● **Records provided**:
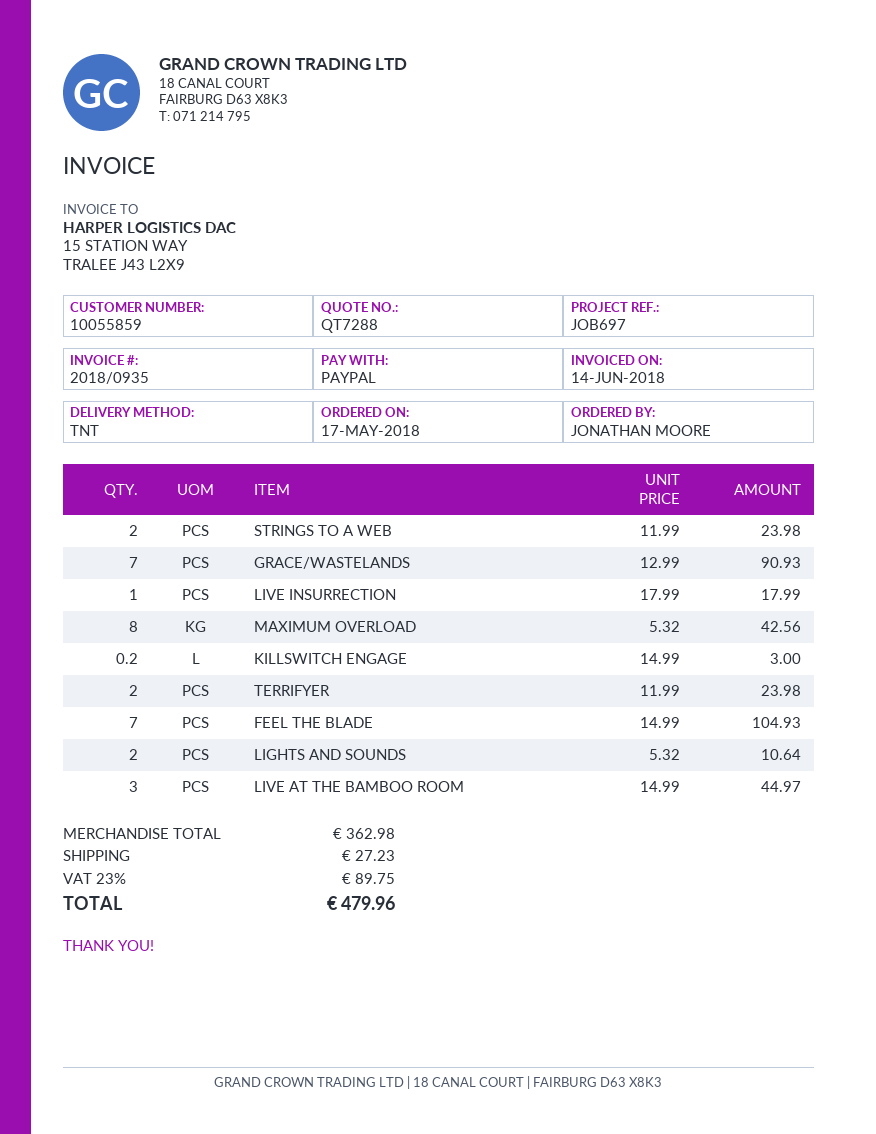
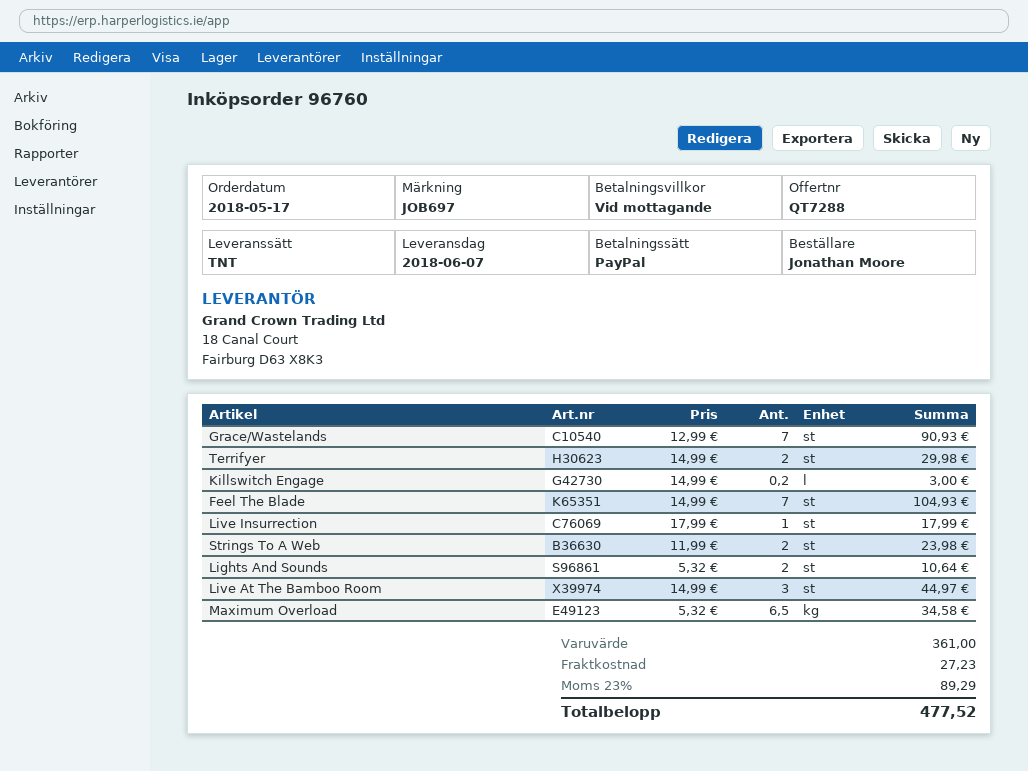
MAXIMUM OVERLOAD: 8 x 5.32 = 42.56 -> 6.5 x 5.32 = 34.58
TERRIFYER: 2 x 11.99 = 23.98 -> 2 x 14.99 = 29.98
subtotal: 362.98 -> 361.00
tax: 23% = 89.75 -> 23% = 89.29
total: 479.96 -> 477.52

==

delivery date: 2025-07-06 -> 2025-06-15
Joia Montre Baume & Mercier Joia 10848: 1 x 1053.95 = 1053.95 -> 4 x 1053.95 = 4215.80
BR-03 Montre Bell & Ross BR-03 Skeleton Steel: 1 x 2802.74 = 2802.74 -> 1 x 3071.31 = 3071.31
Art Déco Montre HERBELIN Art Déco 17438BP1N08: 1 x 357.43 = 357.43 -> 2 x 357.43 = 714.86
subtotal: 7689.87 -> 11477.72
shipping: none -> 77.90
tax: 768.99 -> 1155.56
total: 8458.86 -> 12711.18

● **Problem details**:
Print again the lines of the entries above that fall between the line holding "subtotal: 362.98 -> 361.00" and the line holding "total: 479.96 -> 477.52", inclusive, exactly as they stand.

● **Answer section**:
subtotal: 362.98 -> 361.00
tax: 23% = 89.75 -> 23% = 89.29
total: 479.96 -> 477.52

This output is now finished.